Beerus stretch his arms widely, place them behind his head, kicking his feet up on the table. "I am never wrong Whis, that's is the genius of I, Beerus, God of Destruction."

Vegeta, slams his hands in the table,"Save it, cat. I want answers, what was that display earlier today? Either you were angry, or down right terrified of whatever that creature was. Mind telling me your history with it, this moment."

"You're lucky Sayian. You're lucky my stomach is full, and that I am satisfied with my meal. Or else I would of sent you to the ninth planet of your wretched solar system."

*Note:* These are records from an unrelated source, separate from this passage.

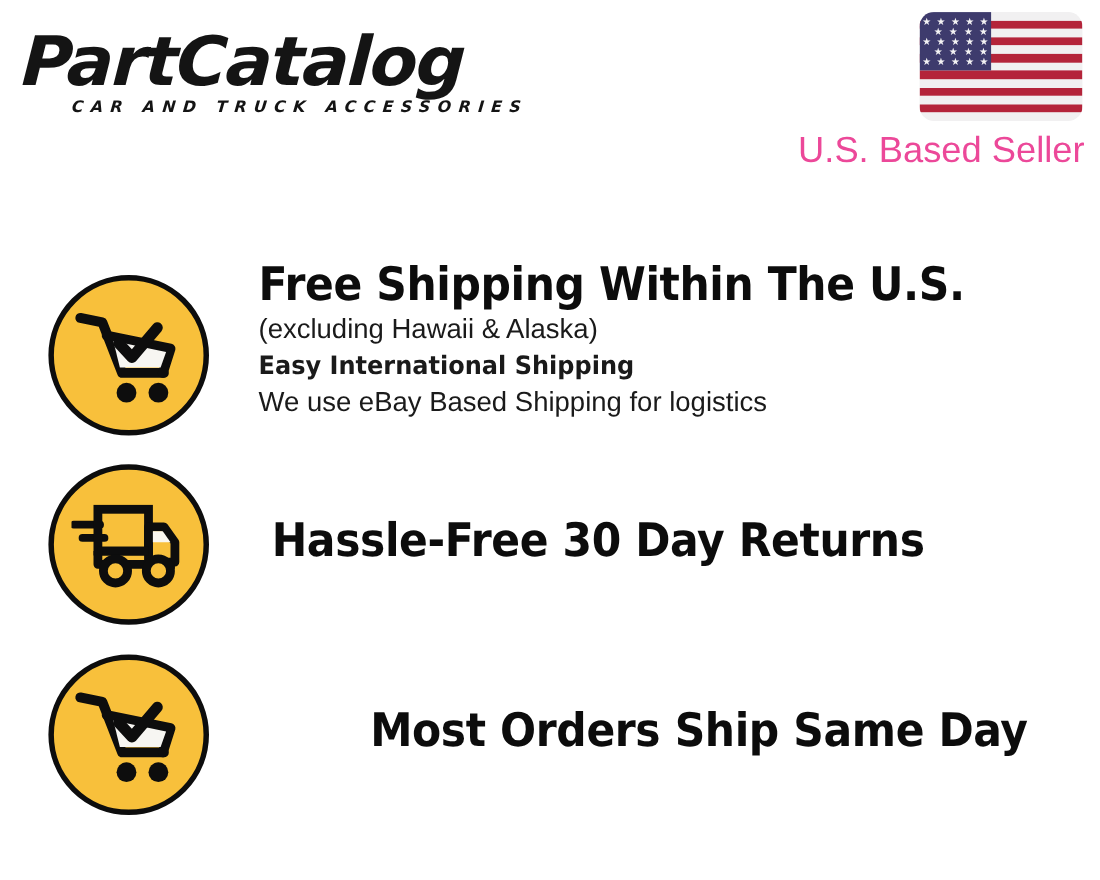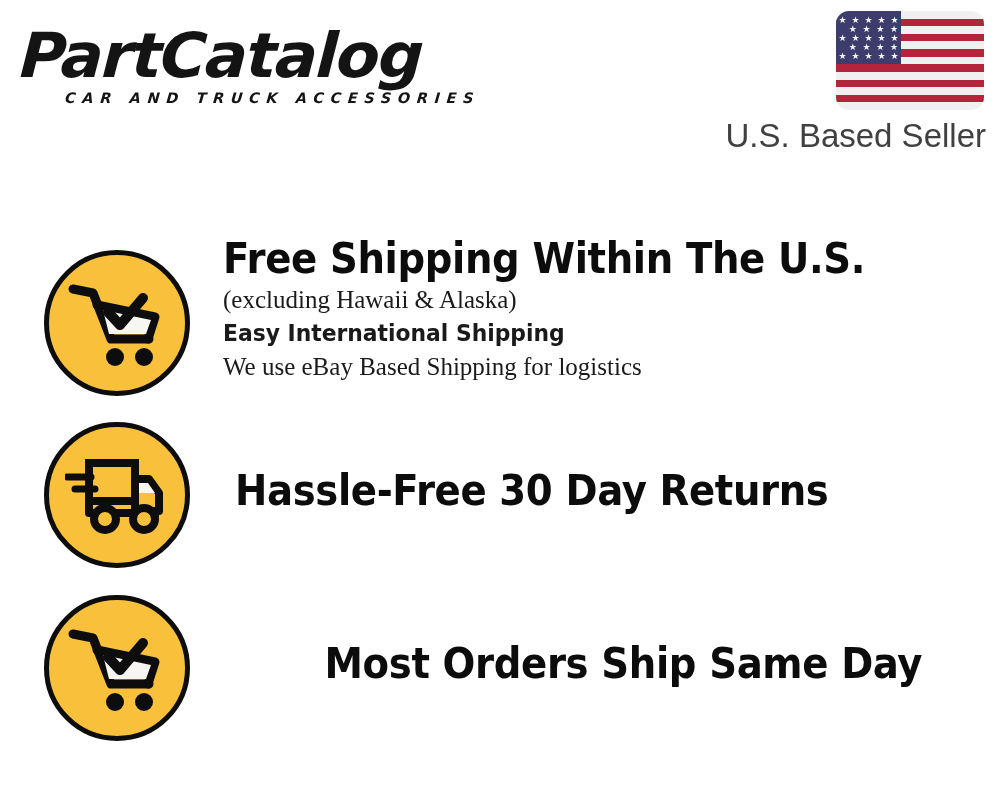--- a/index.html
+++ b/index.html
@@ -109,21 +109,21 @@
   }
 
   .seller-text {
     position: absolute;
     right: 14px;
     top: 117px;
     font-family: "Liberation Sans", sans-serif;
     font-weight: 400;
     font-size: 33px;
     line-height: 38px;
-    color: #404040;
+    color: #ec4899;
     letter-spacing: 0px;
     white-space: nowrap;
     text-align: right;
   }
 
   
   .benefit {
     position: absolute;
     left: 0;
     width: 1000px;
@@ -138,37 +138,37 @@
     border: 5px solid #0d0d0d;
     box-sizing: border-box;
     display: flex;
     align-items: center;
     justify-content: center;
   }
   .benefit-icon svg { display: block; }
 
   .benefit-text {
     position: absolute;
-    left: 223px;
+    left: 235px;
     width: 760px;
   }
 
   .headline {
     font-family: "DejaVu Sans", sans-serif;
     font-weight: bold;
     font-size: 42px;
     line-height: 49px;
     letter-spacing: -0.4px;
     color: #0c0c0c;
     transform: scaleX(0.92);
     transform-origin: left center;
     white-space: nowrap;
   }
   .subline {
-    font-family: Liberation Serif, serif;
+    font-family: Liberation Sans, sans-serif;
     font-weight: 400;
     font-size: 25px;
     line-height: 33px;
     color: #1a1a1a;
     white-space: nowrap;
   }
   .subline.bold {
     font-family: "DejaVu Sans", sans-serif;
     font-weight: bold;
     font-size: 23px;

Whis added, "I don't think they consider Pluto a planet Lord Beerus."

"It's not? Then why they want me to destroy it then?"

"Well it's technically a dwarf planet."

"What's the difference? A planet is a planet. A big stink hunk of rock that floats in space."

"Enough!" Interrupt Vegeta, the two look at him, Beerus with a glare, Whis with glee. "Tell me what is your history with that creature!?"

"To tell you the truth Sayian." Beerus sighs, rubbing his stomach like a fortune teller, "I have no history with that worthless creature."

There was silence between them all, the stillness fill the air, Trunks stare at his father, who's jaw was gapping. His eye twitch, his hands balled up into fist, he was the one to break the calm.

"Nonsense!" The prince roar, "Stop playing with me cat. You were shaking back on your planet. Very few things forces you to take action, which means whatever that creature was most certainly meant something. Enough for you to get off your lazy butt. Tell me am I wrong?"

"Like I said. That creature and I have no history. No more questions, you're giving me a headache."

"What!? You expect me to leave it at that?" Vegeta then smirk, "I suppose that creature defeated you all those years ago, and you are ashamed to admit that."

Beerus shot up to his feet, standing on the table pointing at his chest, "Defeat, who? Me? That lowlife being can never defeat me, not yesterday, today nor tomorrow. Heck, not even in it's wildest fantasy. It doesn't even concern me, I only remember it because you brought it up!"

Whis chime in, "Lord Beerus, I think Vegeta has a point."

Vegeta and Beerus turn their attention to the angel, one was shock while the other intrigued.

"How so Whis?"

"See, he thinks I am on to something."

"Shut up! Get on with it Whis."

Whis clear his throat, then spoke, "That creature just might have some relation with him. Remember it did come from a Boomtube after all, so who's to say it's not one of his making?"

The God of Destruction stood up right, he pace along the table, processing what the angel has just said. He then stop, his ears perk up, "Maybe. But why would he send something so weak. It didn't even scratch me."

"Remember, he is a schemer after all. Must has something in store for us, and just send that as a distraction. Throwing us off, making us think that he had gotten weaker."

Beerus smirk, his grin widen, revealing his sharp fangs, then burst out laughing loudly, so loud that shook the compound. He snap his fingers, "He is welcome to try, if he think his plan is going to follow through as intended, he has to think again."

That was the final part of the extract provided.